Reproduce the records exactly. Leave the pictures out.

--- Dataset Enclosed Below ---

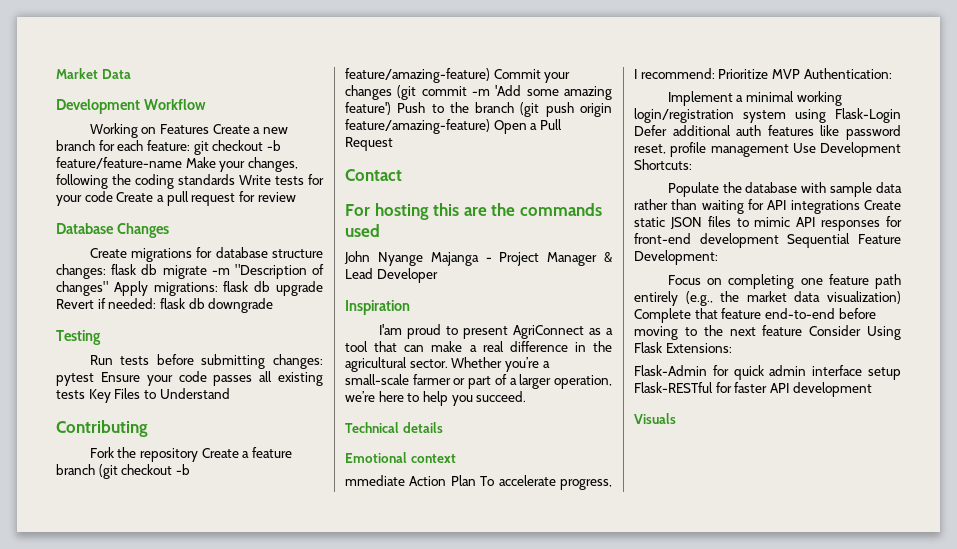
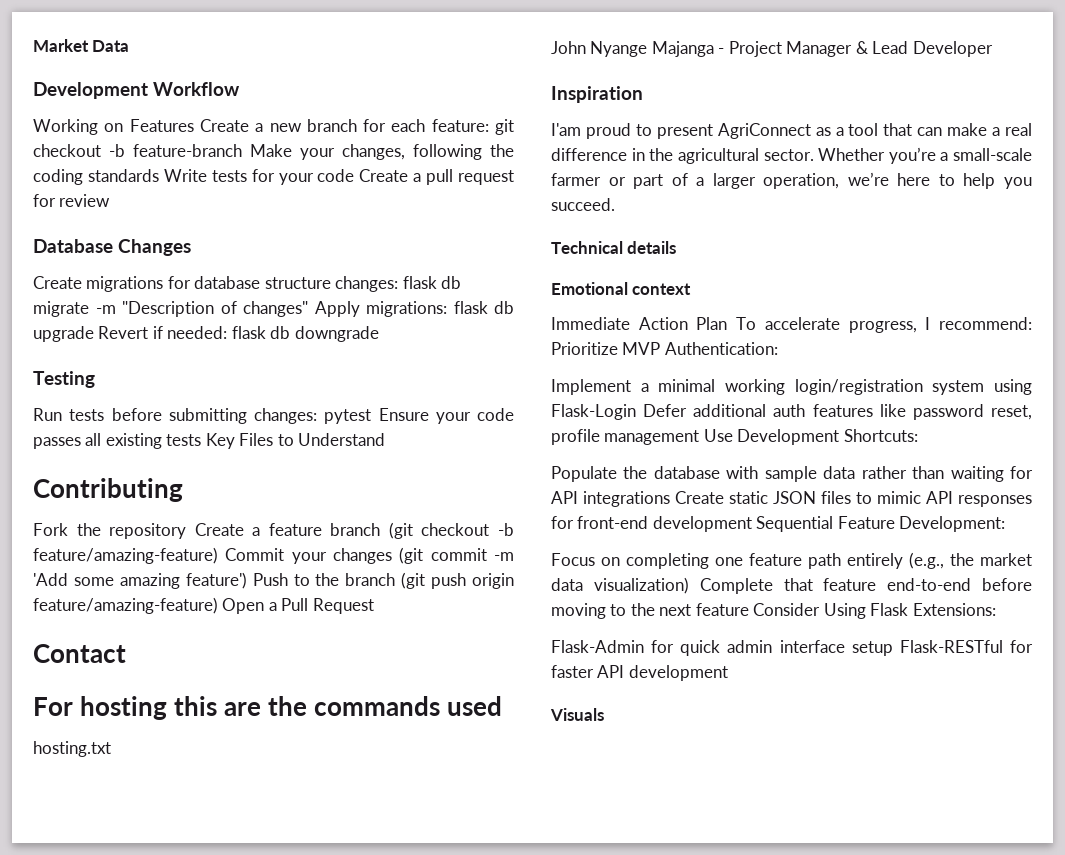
- Working on Features Create a new branch for each feature: git checkout -b feature/feature-name Make your changes, following the coding standards Write tests for your code Create a pull request for review
+ Working on Features Create a new branch for each feature: git checkout -b feature-branch Make your changes, following the coding standards Write tests for your code Create a pull request for review
+ hosting.txt
- mmediate Action Plan To accelerate progress, I recommend: Prioritize MVP Authentication:
+ Immediate Action Plan To accelerate progress, I recommend: Prioritize MVP Authentication:

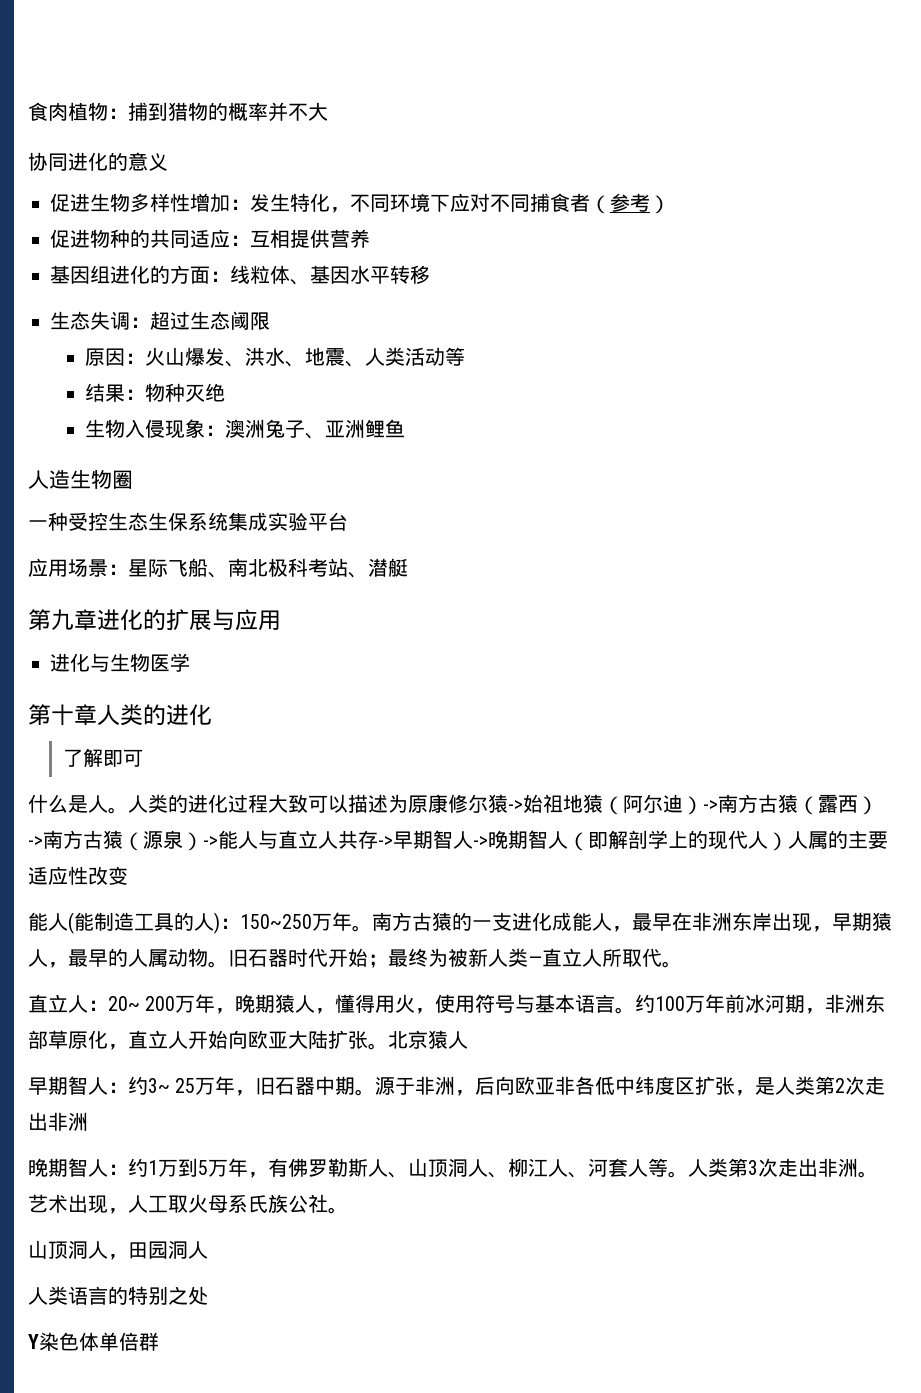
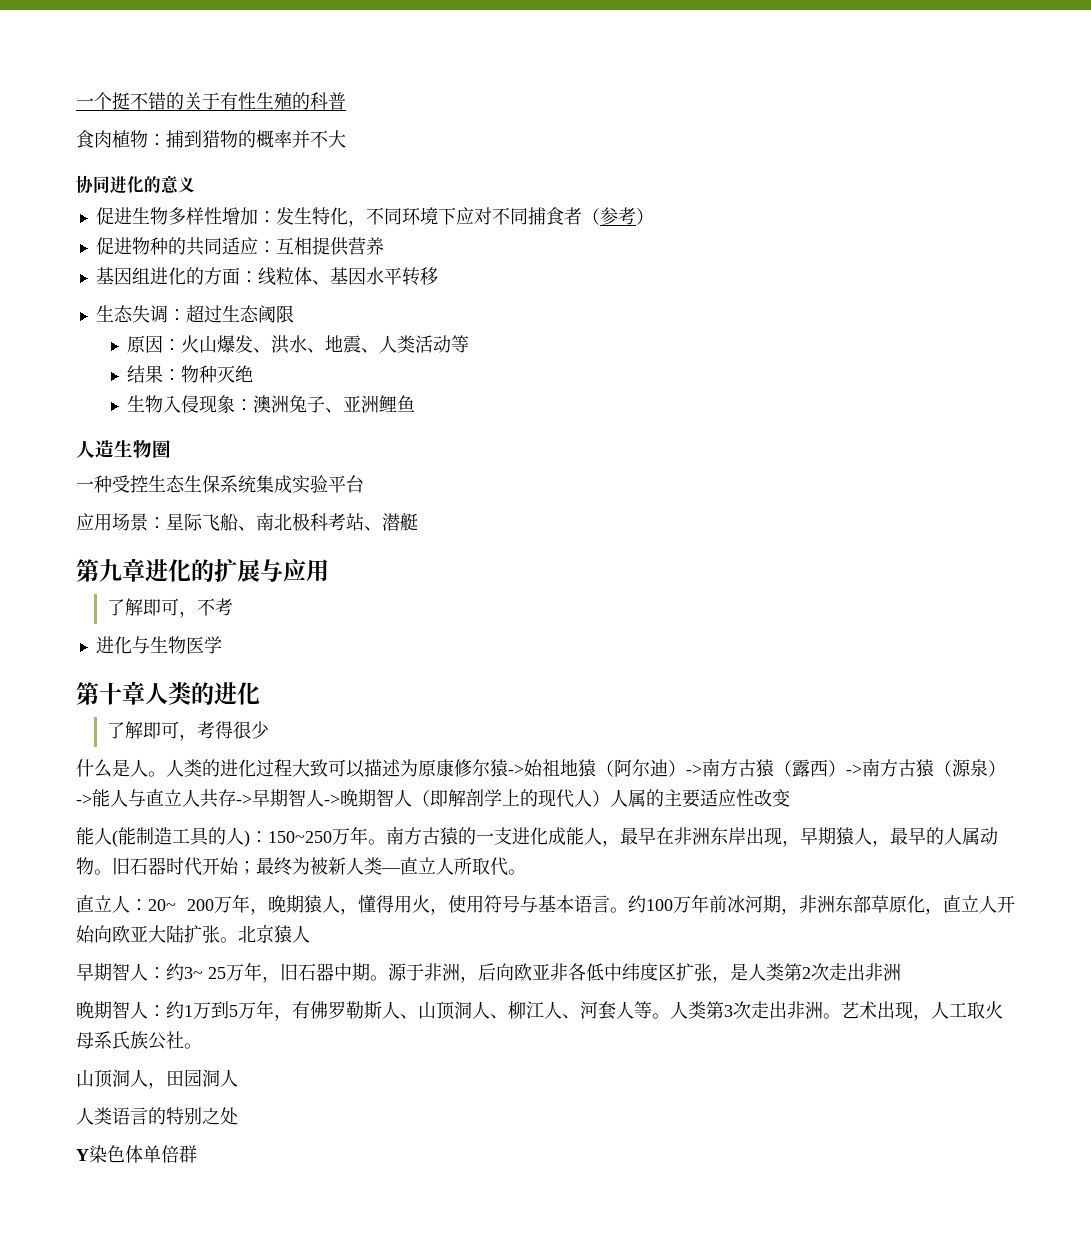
+ 一个挺不错的关于有性生殖的科普
+ 了解即可，不考
- 了解即可
+ 了解即可，考得很少

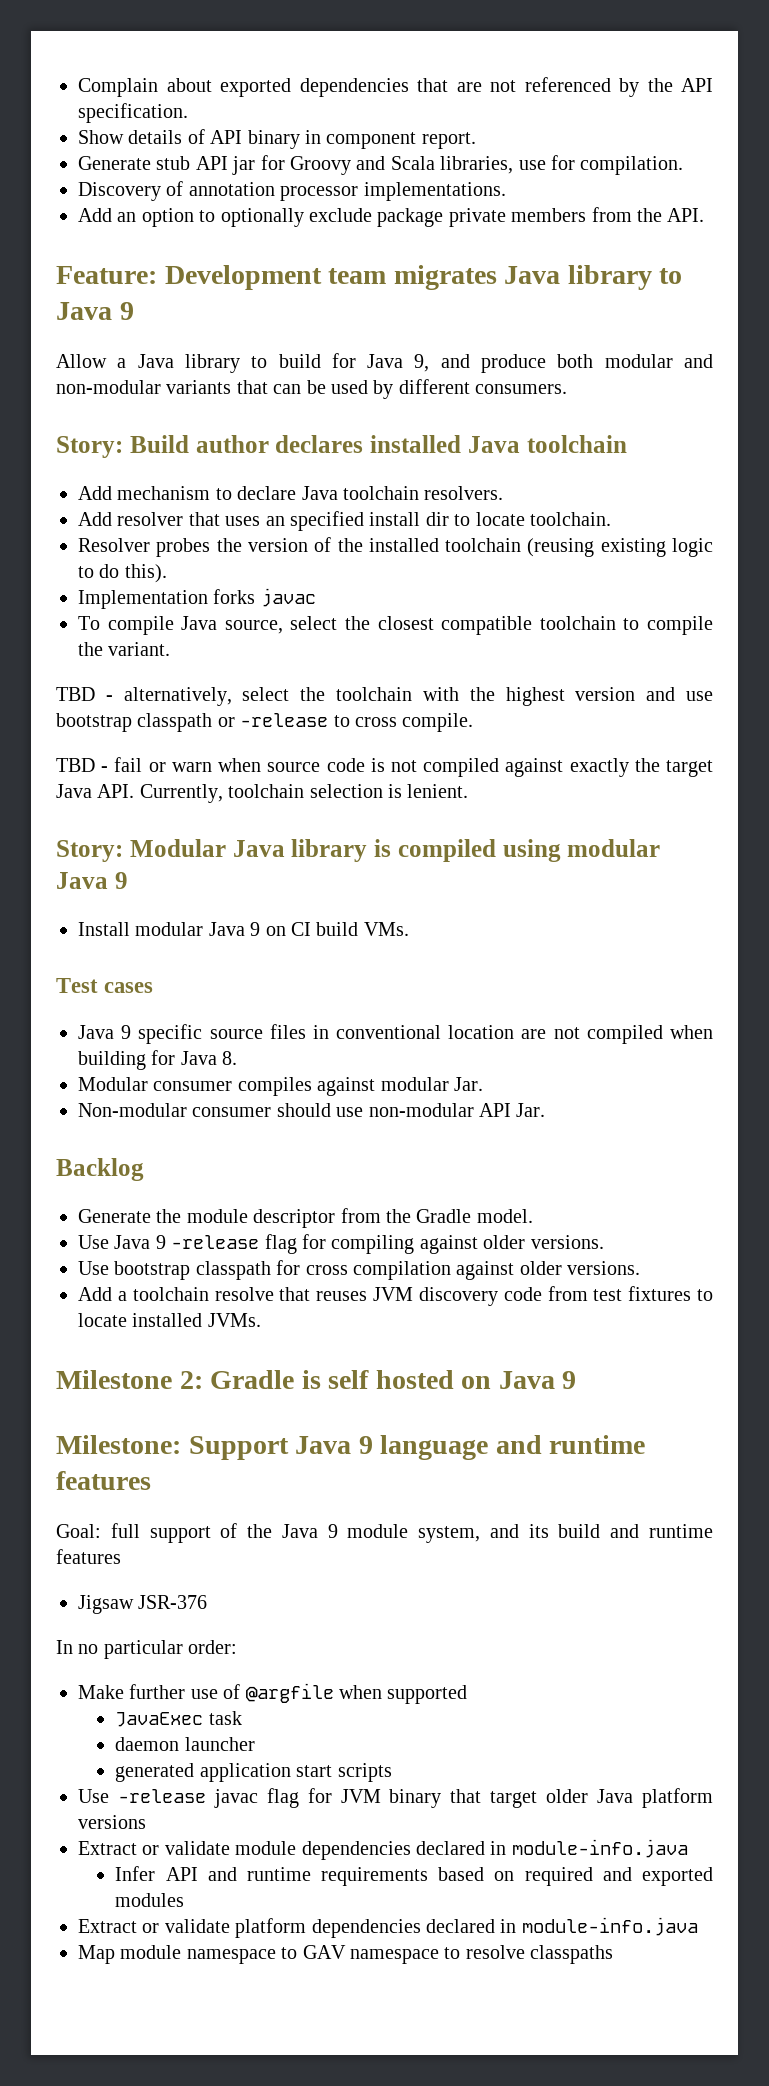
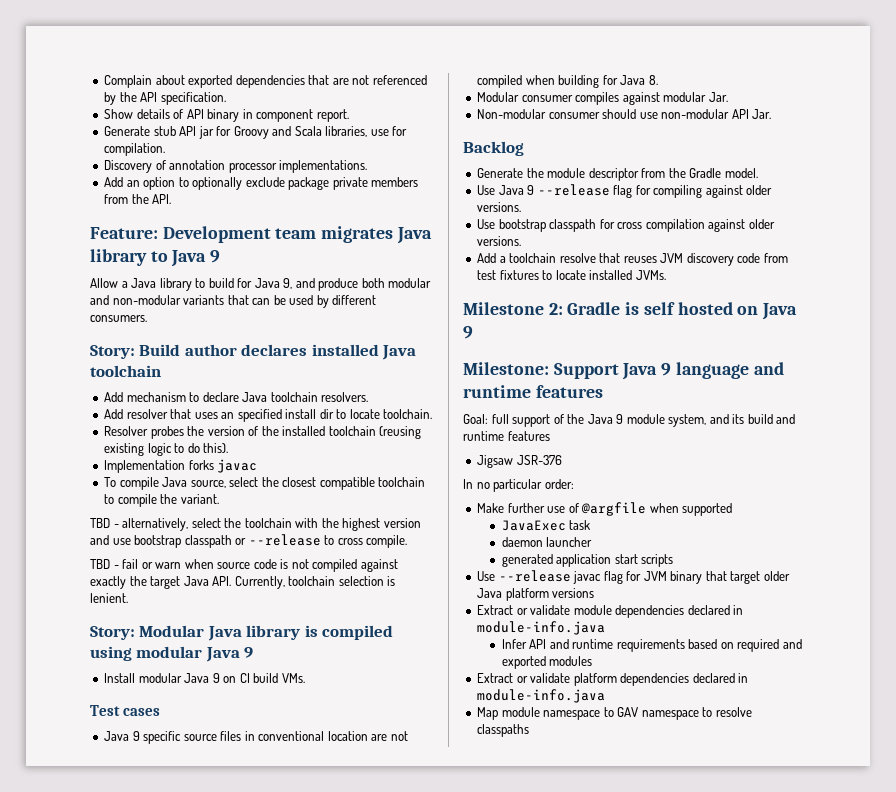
- TBD - alternatively, select the toolchain with the highest version and use bootstrap classpath or -release to cross compile.
+ TBD - alternatively, select the toolchain with the highest version and use bootstrap classpath or --release to cross compile.
- Use Java 9 -release flag for compiling against older versions.
+ Use Java 9 --release flag for compiling against older versions.
- Use -release javac flag for JVM binary that target older Java platform versions
+ Use --release javac flag for JVM binary that target older Java platform versions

--- End of Enclosed Dataset ---

## Result for this exercise
- Working on Features Create a new branch for each feature: git checkout -b feature/feature-name Make your changes, following the coding standards Write tests for your code Create a pull request for review
+ Working on Features Create a new branch for each feature: git checkout -b feature-branch Make your changes, following the coding standards Write tests for your code Create a pull request for review
+ hosting.txt
- mmediate Action Plan To accelerate progress, I recommend: Prioritize MVP Authentication:
+ Immediate Action Plan To accelerate progress, I recommend: Prioritize MVP Authentication:

+ 一个挺不错的关于有性生殖的科普
+ 了解即可，不考
- 了解即可
+ 了解即可，考得很少

- TBD - alternatively, select the toolchain with the highest version and use bootstrap classpath or -release to cross compile.
+ TBD - alternatively, select the toolchain with the highest version and use bootstrap classpath or --release to cross compile.
- Use Java 9 -release flag for compiling against older versions.
+ Use Java 9 --release flag for compiling against older versions.
- Use -release javac flag for JVM binary that target older Java platform versions
+ Use --release javac flag for JVM binary that target older Java platform versions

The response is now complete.